Bret Halsey

Personal information
- Date of birth: June 1, 2000 (age 25)
- Place of birth: Sterling, Virginia, United States
- Height: 5 ft 9 in (1.75 m)
- Position(s): Right-back; defensive midfielder;

Youth career
- Loudoun Soccer

College career
- Years: Team / Apps / (Gls)
- 2018–2020: Virginia Cavaliers / 31 / (1)

Senior career*
- Years: Team / Apps / (Gls)
- 2019: Northern Virginia United / 3 / (0)
- 2021–2022: Real Salt Lake / 0 / (0)
- 2021–2022: Real Monarchs / 22 / (0)
- 2022: → Colorado Springs Switchbacks (loan) / 4 / (0)
- 2023–2025: FC Cincinnati 2 / 22 / (1)
- 2023–2025: FC Cincinnati / 32 / (0)

= Bret Halsey (soccer) =

American soccer player (born 2000)

Bret Halsey (born June 1, 2000) is an American professional soccer player who plays as a defender.

== Career ==
===Youth===
Halsey played high school soccer at Potomac Falls High School, where he was a Second Team All-Conference selection, as well as playing club soccer at Loudoun Soccer Club. With Loudoun, Halsey helped the under-16 boys team secure the club's first national title.

=== College and amateur ===
In 2018, Halsey attended the University of Virginia to play college soccer.
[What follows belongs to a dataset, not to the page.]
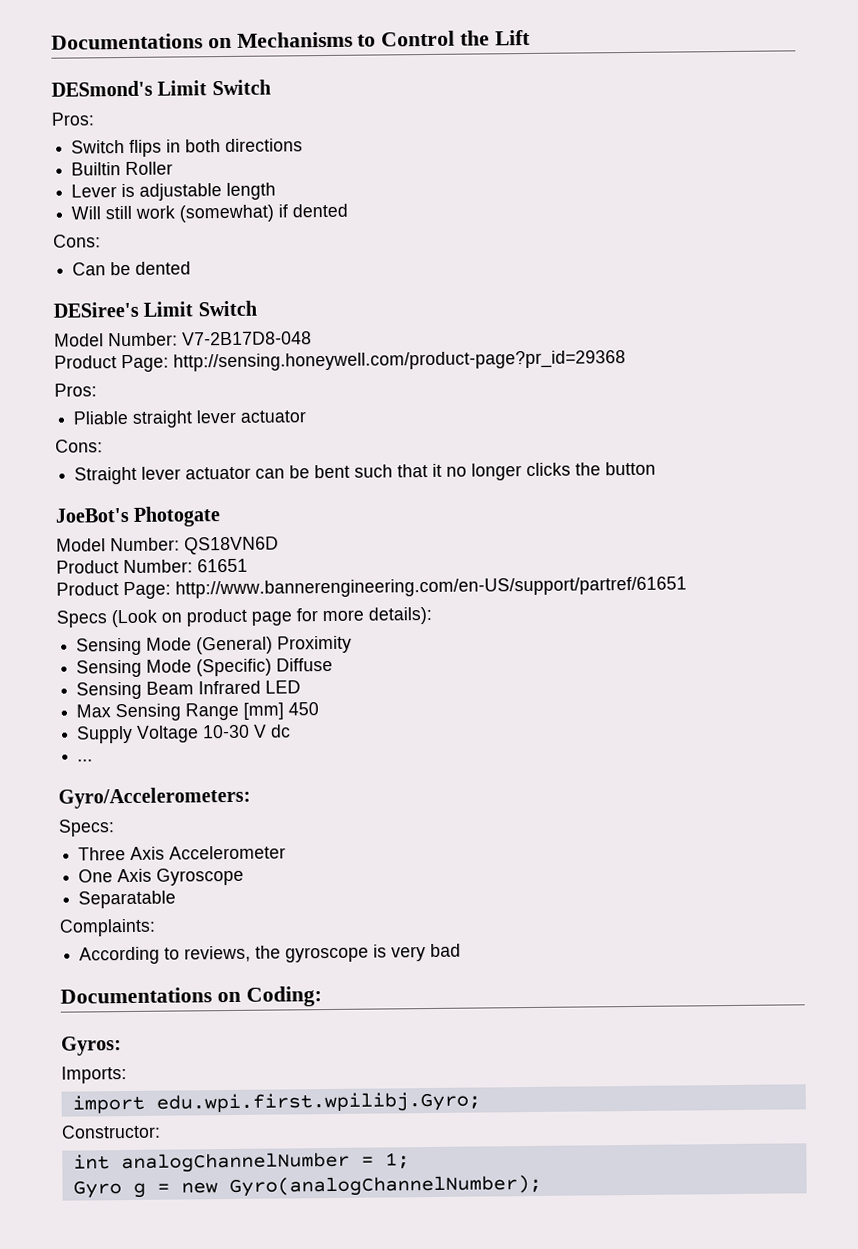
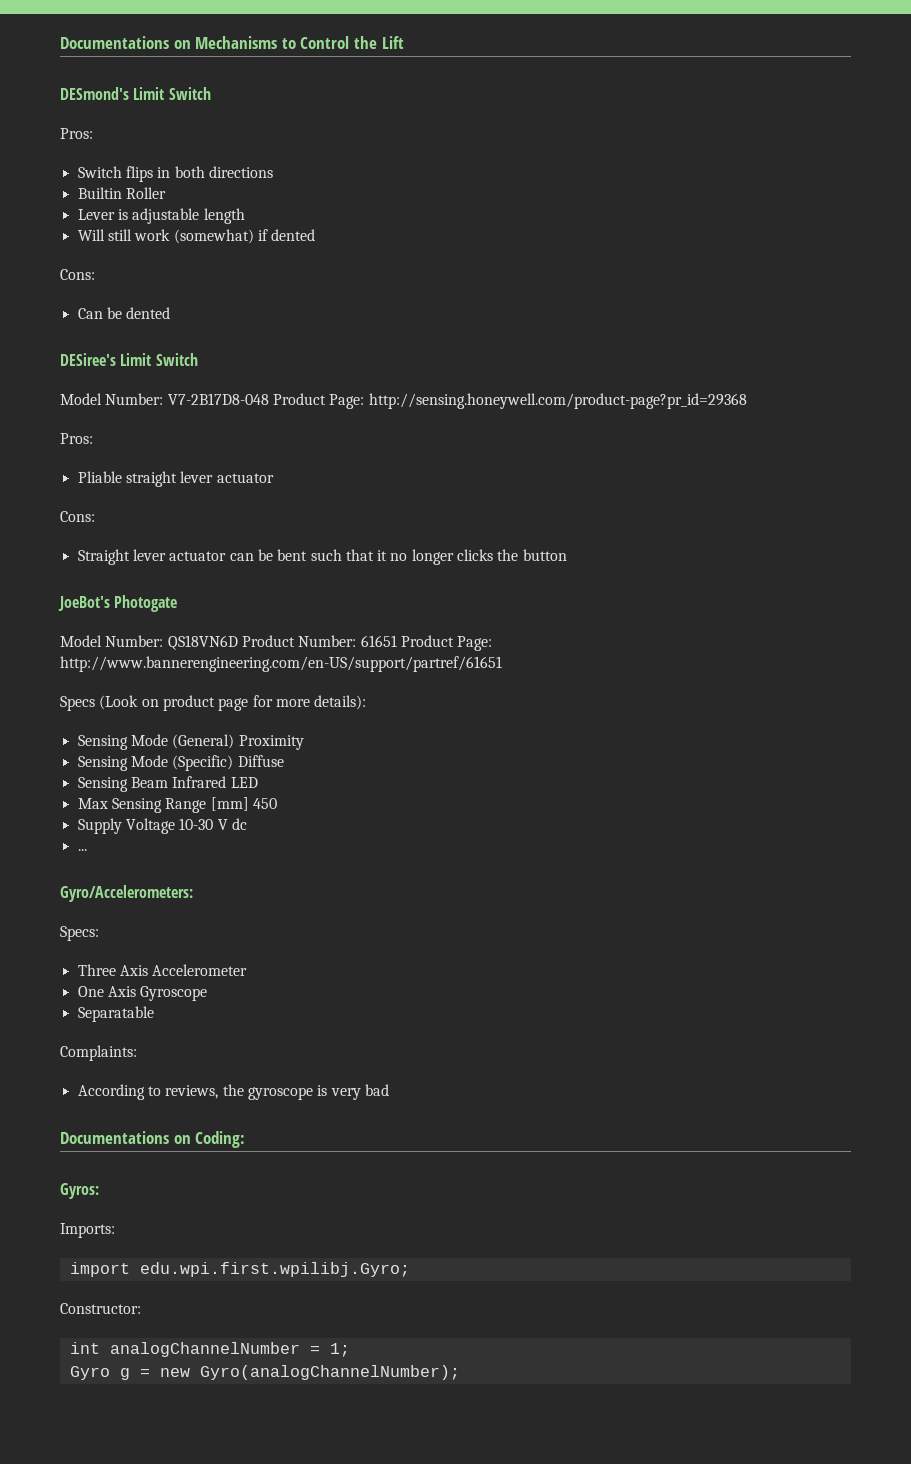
(312, 338) // -> (269, 399) none
(279, 545) // -> (238, 642) none
(248, 565) // -> (397, 641) none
In three seasons with the Cavaliers, Halsey made 31 appearances, scoring one goal and tallying two assists. In his sophomore and junior seasons, he was named to the ACC All-Tournament team.

In 2019, Halsey also played in the NPSL for Northern Virginia United, where he made three appearances.

On January 19, 2021, it was announced Halsey would leave college early and sign a Generation Adidas contract, allowing him to enter the 2021 MLS SuperDraft.

=== Professional ===
On January 21, 2021, Halsey was selected 7th overall in the 2021 MLS SuperDraft by Real Salt Lake.

Halsey made his professional debut on July 9, 2021, starting for Salt Lake's USL Championship side Real Monarchs in a 3–1 loss to El Paso Locomotive.

On August 9, 2022, Halsey signed on loan with Colorado Springs Switchbacks for the remainder of the USL Championship season.

Following the 2022 season, his contract option was declined by Salt Lake. Following his release from Salt Lake, Halsey signed with MLS Next Pro side FC Cincinnati 2. He signed a short-term deal to join the FC Cincinnati first team roster on March 24, 2023. On July 1, 2023, Halsey made the permanent move to Cincinnati's MLS roster. He was waived on March 7, 2025.